With a background wherein it is unavoidable that fluctuations to a certain extent exist in the state of sheet feeding for transfer sheet P that is conveyed toward registration roller 54 through separation roller 52 along sheet feed path 50, the invention is to take a measure to reduce the fluctuations of sheet feeding caused in the section between the separation roller 52 to the registration roller 54, which will be explained in detail as follows.

Between the separation roller 52 and the registration roller 54, there is provided intermediate sensor S1 representing a detection means that detects passage of transfer sheet P along the sheet feed path 50. Further, registration sensor S2 that detects passage of the leading edge and the trailing edge of transfer sheet P is provided at a position that is extremely close to the registration roller 54. With regard to the intermediate sensor S1 and the registration sensor S2, when there already exist sensors provided along the sheet feed path 50 to detect sheet feeding and conveyance, the existing sensors can be used also as the sensors in the invention.

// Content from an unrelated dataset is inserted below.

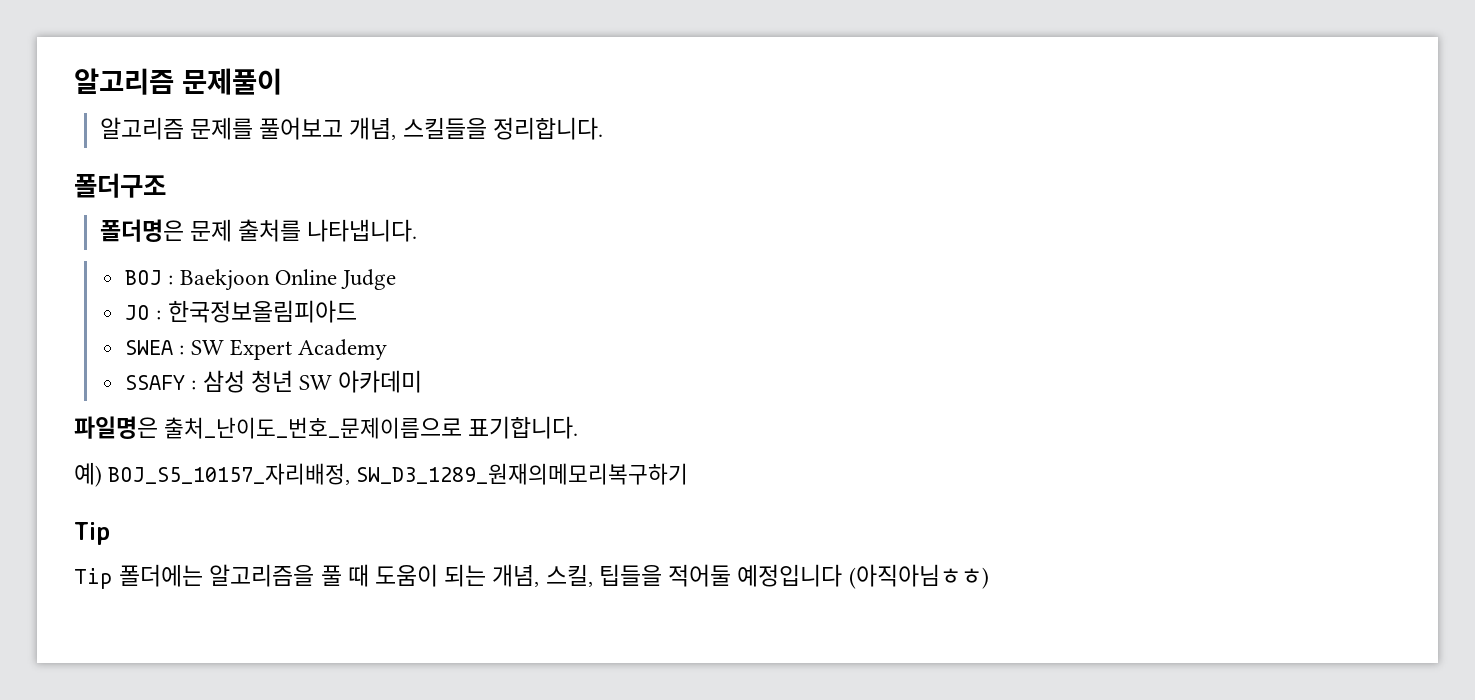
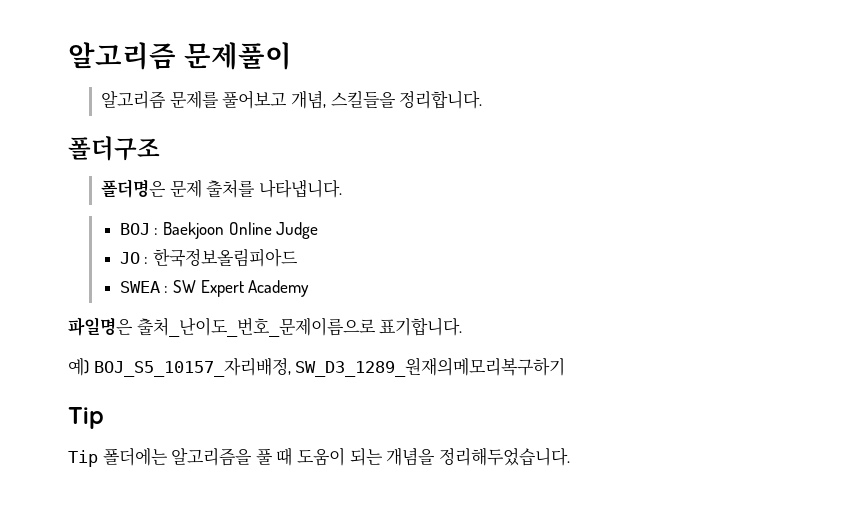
[125,370,423,393] // SSAFY : 삼성 청년 SW 아카데미 -> (310, 288) none
[492,564,989,589] 개념, 스킬, 팁들을 적어둘 예정입니다 (아직아님ㅎㅎ) -> [386,447,570,466] 개념을 정리해두었습니다.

In the sheet feed control section of the invention, the state of conveyance of transfer sheet P is recognized by intermediate sensor S1 serving as a detection means that detects sheet running whether the state of conveyance of transfer sheet P is in a quick range or not, and when it is recognized to be in the quick range, a sheet feed clutch is turned off temporarily to suspend driving of sheet feed roller 51, separation roller 52 and intermediate roller 53 temporarily, and then, the sheet feed clutch is turned on again to drive the rollers mentioned above again and thereby to feed transfer sheet P again. While when the state of conveyance of transfer sheet P is recognized not to be in the quick range, sheet feeding is conducted as it is without controlling the sheet feed clutch in terms of turning on and turning off, and FIGS. 3(a)-3(d) show signal examples in a sheet feed control time table, in FIGS. 3(a)-3(d), sheet feed solenoid PSD is a solenoid provided on a driving source that drives sheet feed roller 51 and separation roller 52, and when the sheet feed solenoid PSD is turned on for a period of 100 ms, for example, a driving gear makes one turn and a single transfer sheet is fed out of sheet feed cassette 5A. Since the image forming apparatus of the invention is a high speed printer capable of making 30 prints per minute (30 ppm), an interval of 2s is used for feeding transfer sheet P. Intermediate sensor S1 recognizes the state of conveyance of transfer sheet P at check timing which will be explained later. The state of conveyance is recognized depending on how the signal of "off" (passage of the trailing edge of transfer sheet P) or "on" (passage of the leading edge of transfer sheet P) is inputted in check period T (C).

(1) End of "off"-"on"

This signal input shows the state that the second sheet which is following the first sheet has already arrived at intermediate sensor S1 (FIG. 4(a)).

(2) No Edge Detection

This signal input shows the state wherein neither "off" the first sheet nor "on" of the second sheet is detected, and the second sheet has arrived at intermediate sensor S1, because the second sheet passed through the fist sheet by a close shave and stayed within a width of detection by intermediate sensor S1 (FIG. 4(b)).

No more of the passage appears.